[Start of section]

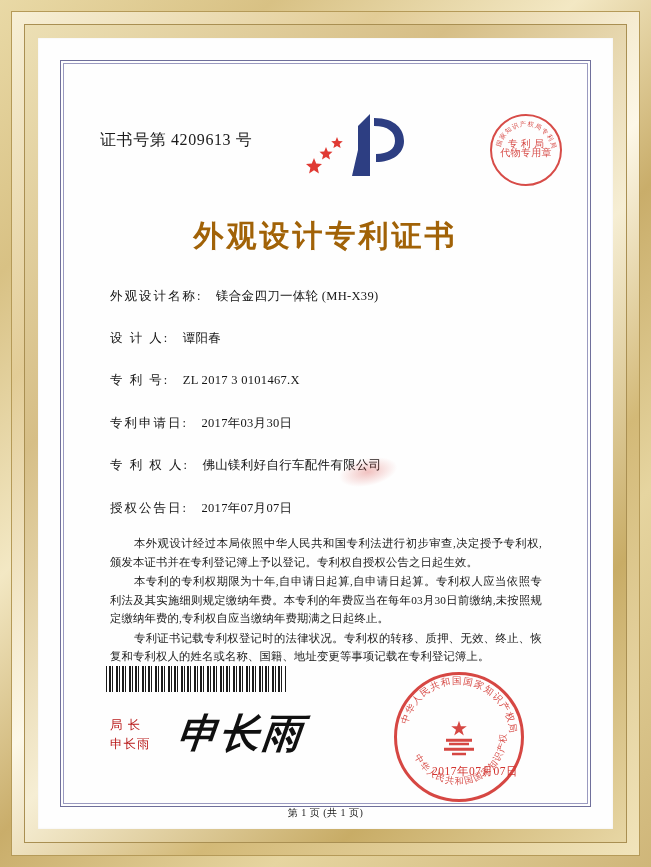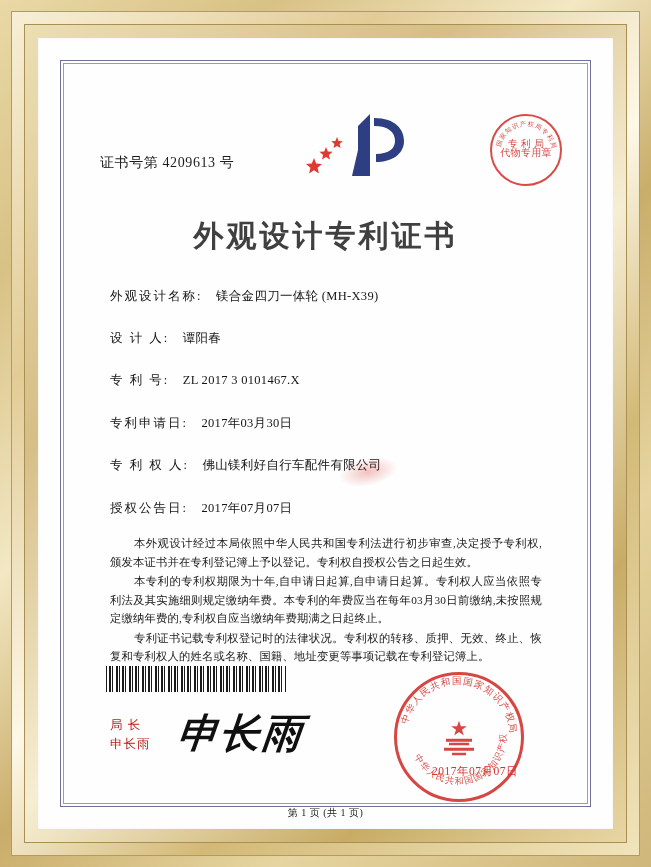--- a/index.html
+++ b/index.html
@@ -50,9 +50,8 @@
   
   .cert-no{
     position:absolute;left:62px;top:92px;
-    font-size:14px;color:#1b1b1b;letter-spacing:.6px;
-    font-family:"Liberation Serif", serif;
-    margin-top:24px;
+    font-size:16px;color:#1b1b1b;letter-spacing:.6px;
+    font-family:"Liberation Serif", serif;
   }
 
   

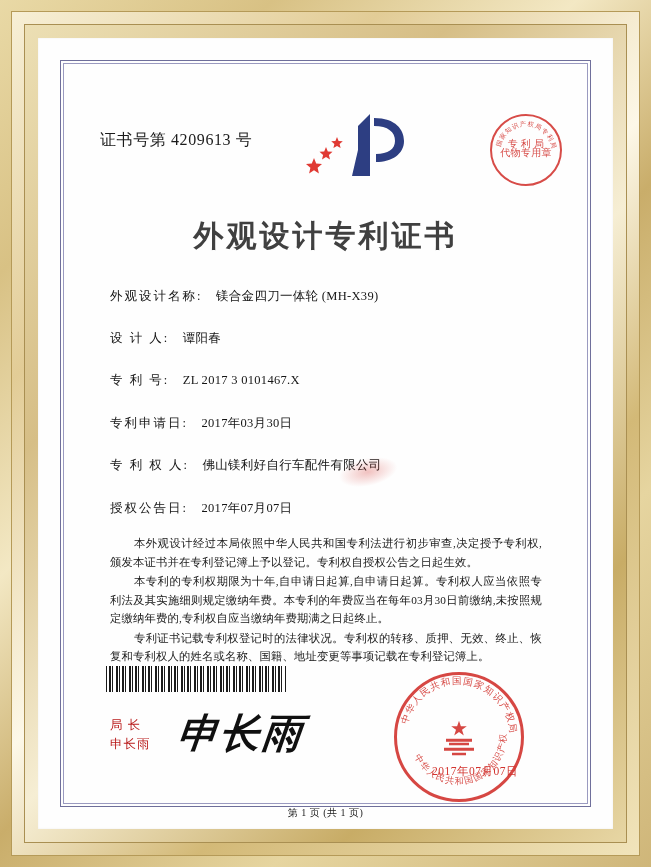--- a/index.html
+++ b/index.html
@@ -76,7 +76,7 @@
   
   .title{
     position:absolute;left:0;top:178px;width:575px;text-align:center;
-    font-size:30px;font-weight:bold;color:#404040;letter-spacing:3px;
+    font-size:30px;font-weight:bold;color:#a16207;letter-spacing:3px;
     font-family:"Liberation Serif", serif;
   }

[End of section]
[Start of section]

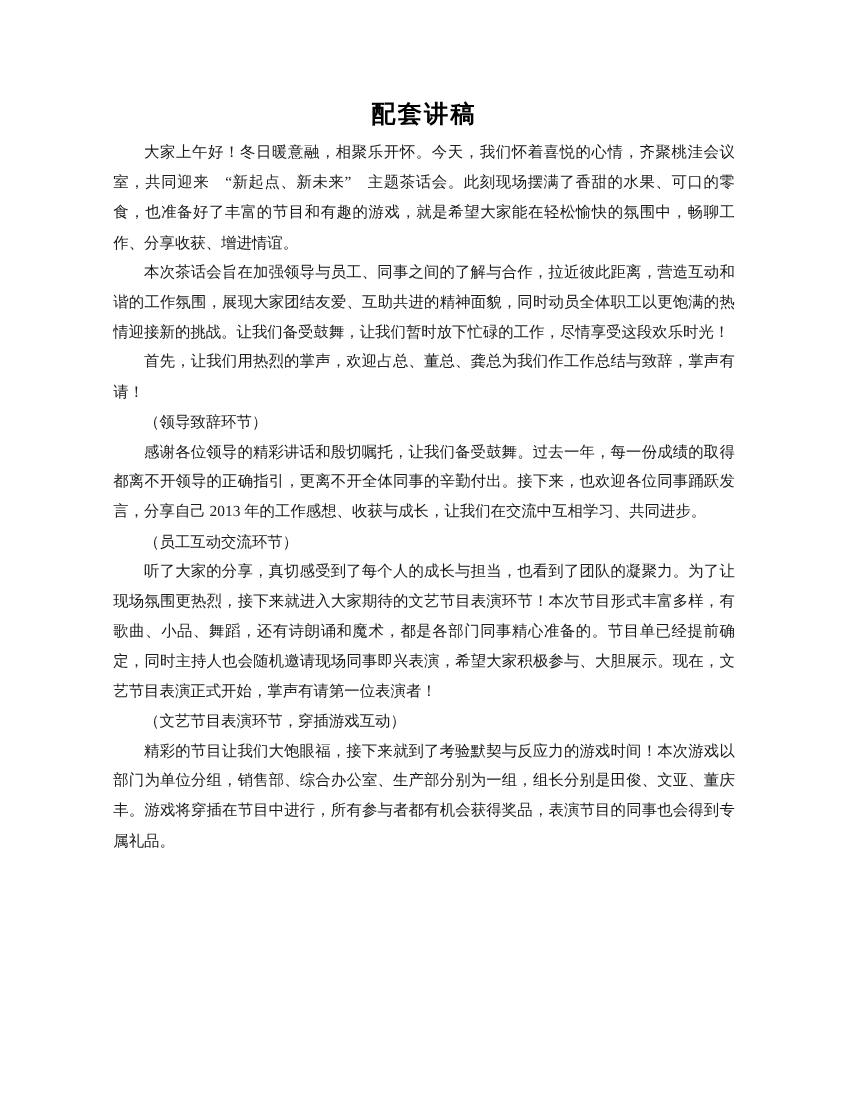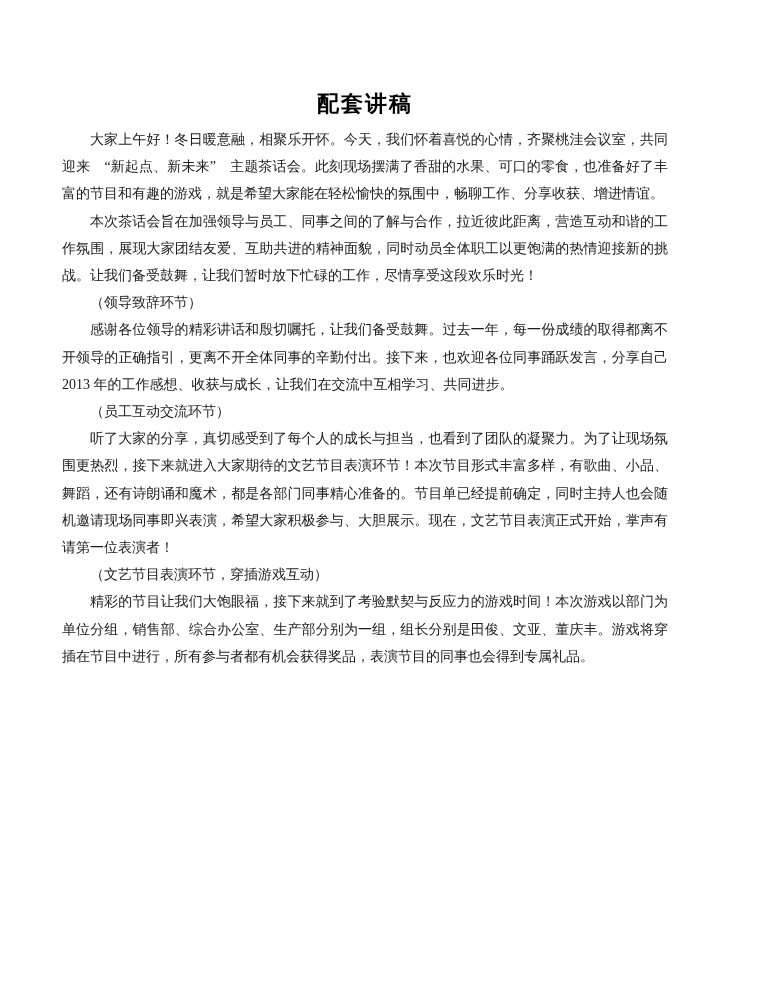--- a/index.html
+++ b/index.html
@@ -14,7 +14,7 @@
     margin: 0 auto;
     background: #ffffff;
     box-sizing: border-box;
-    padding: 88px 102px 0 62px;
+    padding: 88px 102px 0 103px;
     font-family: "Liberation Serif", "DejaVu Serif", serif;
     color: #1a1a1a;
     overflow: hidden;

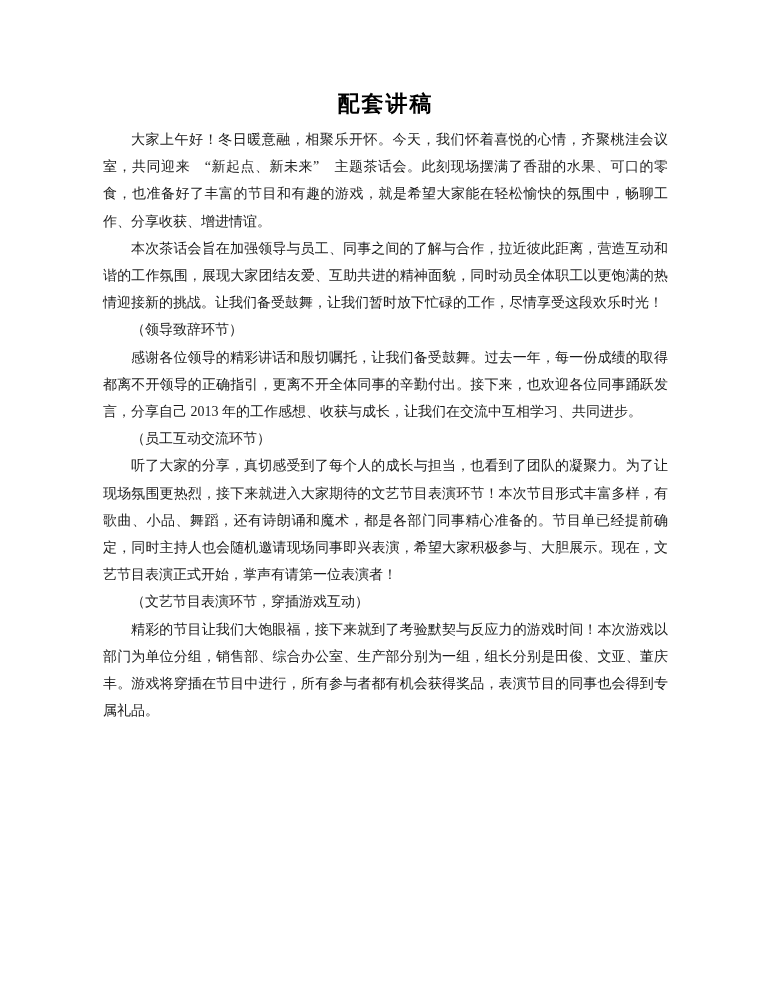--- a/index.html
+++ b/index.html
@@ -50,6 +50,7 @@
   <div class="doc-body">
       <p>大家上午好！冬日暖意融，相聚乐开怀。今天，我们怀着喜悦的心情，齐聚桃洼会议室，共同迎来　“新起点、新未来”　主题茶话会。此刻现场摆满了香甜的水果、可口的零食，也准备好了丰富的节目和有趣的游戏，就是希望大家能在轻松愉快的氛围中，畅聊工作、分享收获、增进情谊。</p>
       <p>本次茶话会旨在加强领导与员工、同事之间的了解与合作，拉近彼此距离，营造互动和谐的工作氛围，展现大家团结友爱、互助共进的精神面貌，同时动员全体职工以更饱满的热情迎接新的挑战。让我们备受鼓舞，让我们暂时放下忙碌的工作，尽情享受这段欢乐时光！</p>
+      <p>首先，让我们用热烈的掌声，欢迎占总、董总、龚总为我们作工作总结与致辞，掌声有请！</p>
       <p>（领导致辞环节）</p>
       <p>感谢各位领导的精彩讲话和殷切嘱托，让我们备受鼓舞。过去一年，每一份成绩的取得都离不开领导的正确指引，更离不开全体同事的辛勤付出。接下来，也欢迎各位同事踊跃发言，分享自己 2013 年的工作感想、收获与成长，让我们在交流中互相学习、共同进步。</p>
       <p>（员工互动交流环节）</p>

[End of section]

*Exercise*
Skipping every picture, transcribe exactly the lines above from the one containing "background: #ffffff;" through the one containing "<p>大家上午好！冬日暖意融", both included.

*Answer box*
     background: #ffffff;
     box-sizing: border-box;
-    padding: 88px 102px 0 62px;
+    padding: 88px 102px 0 103px;
     font-family: "Liberation Serif", "DejaVu Serif", serif;
     color: #1a1a1a;
     overflow: hidden;

--- a/index.html
+++ b/index.html
@@ -50,6 +50,7 @@
   <div class="doc-body">
       <p>大家上午好！冬日暖意融，相聚乐开怀。今天，我们怀着喜悦的心情，齐聚桃洼会议室，共同迎来　“新起点、新未来”　主题茶话会。此刻现场摆满了香甜的水果、可口的零食，也准备好了丰富的节目和有趣的游戏，就是希望大家能在轻松愉快的氛围中，畅聊工作、分享收获、增进情谊。</p>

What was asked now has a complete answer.